João Pais Filipe - Teocalli
É provável que o registo sonoro da peça única de João Pais Filipe não revele todas as virtudes apresentadas em fevereiro do ano passado no Cinema Batalha, no Porto, numa performance que acompanhou a exibição do filme Teocalli e que integrou um programa mais extenso em torno da obra do Colectivo Los Ingrávidos, mas ainda assim é de uma potência ascética e de uma vertigem espiritual que desbloqueia barreiras sensoriais sem extravasar o rigor e respeito que um filme atravessado por "elementos geológicos, naturais, cósmicos, humanos" exige. Uma bomba sensorial.
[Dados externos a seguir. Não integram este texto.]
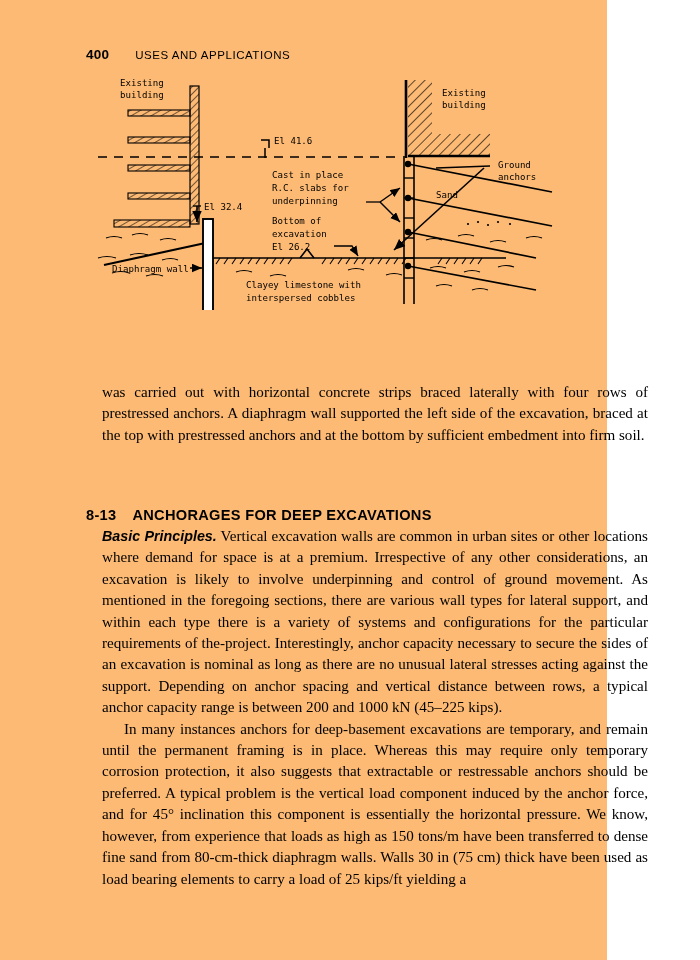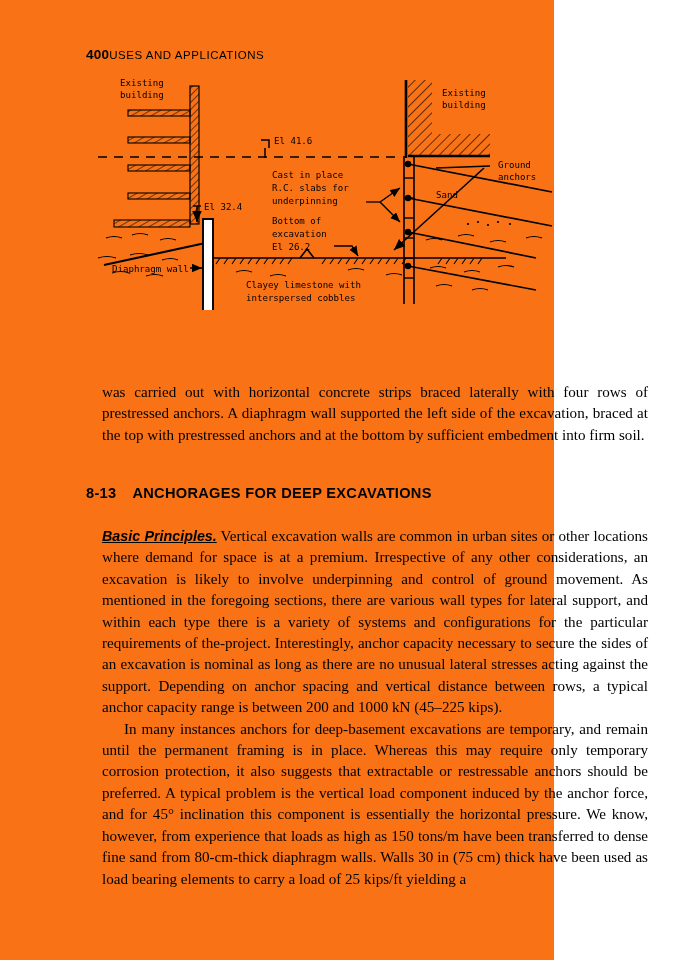--- a/index.html
+++ b/index.html
@@ -21,9 +21,9 @@
   .page {
     position: absolute;
     inset: 0;
-    width: 554px;
+    width: 607px;
     height: 960px;
-    background: #f97316;
+    background: #fdba74;
   }
 
   

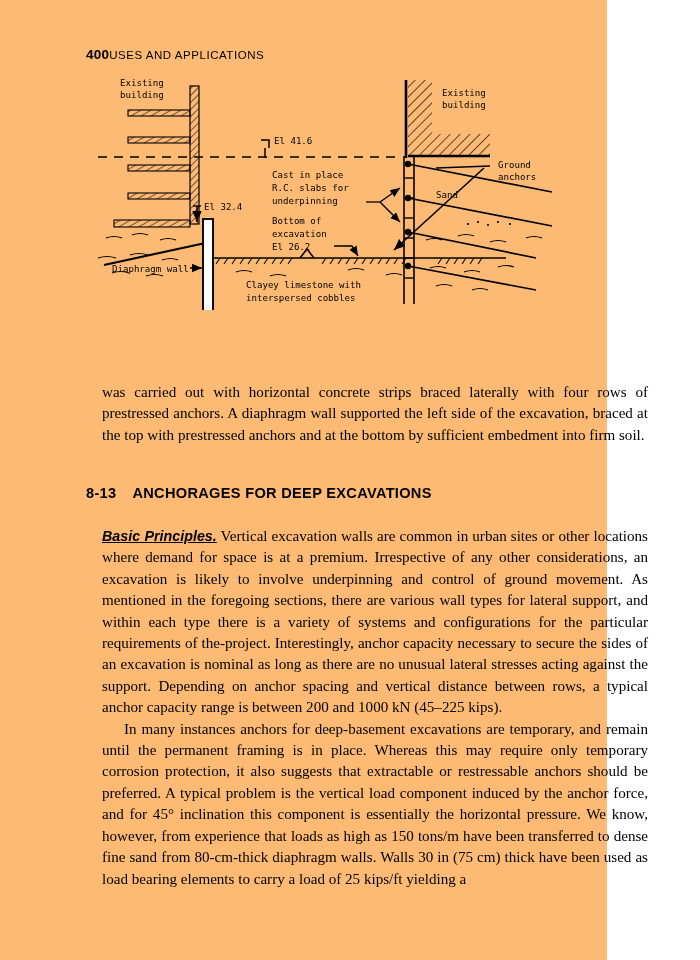--- a/index.html
+++ b/index.html
@@ -41,6 +41,7 @@
     letter-spacing: 0.2px;
   }
   .head-title {
+    margin-left: 26px;
     font-size: 11.5px;
     font-weight: normal;
     letter-spacing: 0.55px;

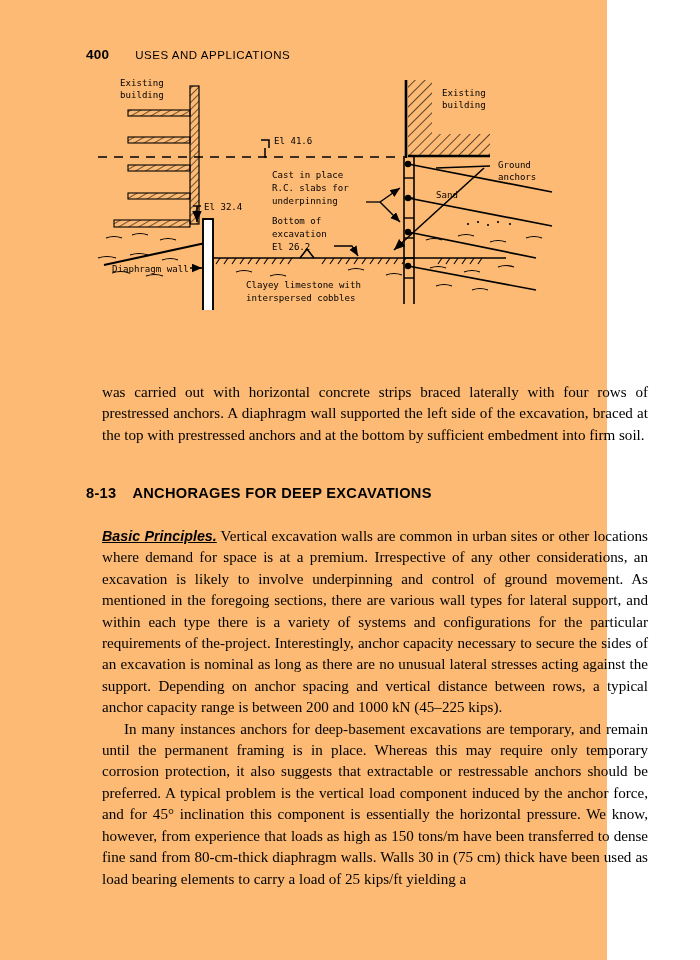--- a/index.html
+++ b/index.html
@@ -88,7 +88,7 @@
   .section-head {
     position: absolute;
     left: 86px;
-    top: 485px;
+    top: 507px;
     font-family: "Liberation Sans", sans-serif;
     font-weight: bold;
     font-size: 14.6px;

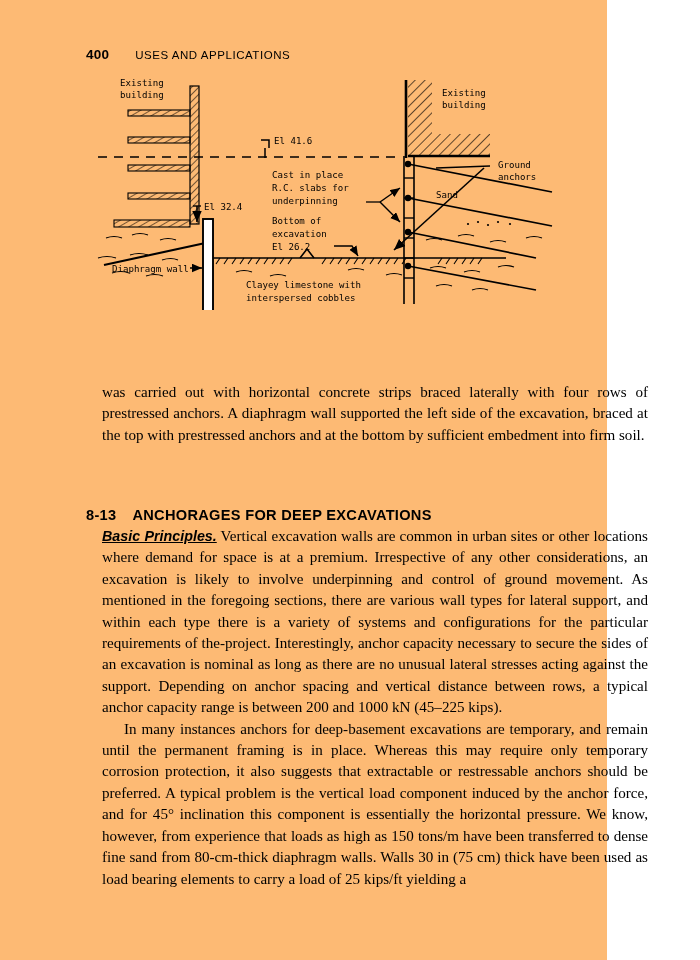--- a/index.html
+++ b/index.html
@@ -103,7 +103,6 @@
     font-weight: bold;
     font-style: italic;
     font-size: 14.3px;
-    text-decoration: underline;
   }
Guilherme Granado Goat Unity - Ghost Parades
Paulista de cédula, Guilherme Granado transfigura o tropicalismo com uma excentricidade incomum. Em vez de colher da sementeira tradicional fundada no modernismo popular, bebe de outras fontes alcalinas para servir uma poção mágica de origens minerais e gasosas. Há vestígios de dub, ritos ancestrais e misticismos orgânicos mas é inútil querer nomear uma trip marada quando não há um ponto referencial de partida ou uma chegada prevista. Apenas queda livre.
Garoa - Voa
Mais uma para a mesa da Discrepant, neste caso selada pela Sucata Tapes. Radicados em Lisboa, Raphael Soares (bateria, percussão) e Henrique Dias (piano, sintetizador, guitarra e percussão) não disfarçam a afrociberdelia brasileira. E isso traduz-se em texturas amazónicas e ventos nordestinos, com um apuro exótico fluído e cuidado que não deixa Voa bater as asas em direcção a um montra de souvenirs.
Arvo Pärt - fiquei a conhecer numa das trilhas da banda sonora de “A Grande Beleza”. Só Jan Garbarek com “Visible World” tinha-me cativado de igual maneira.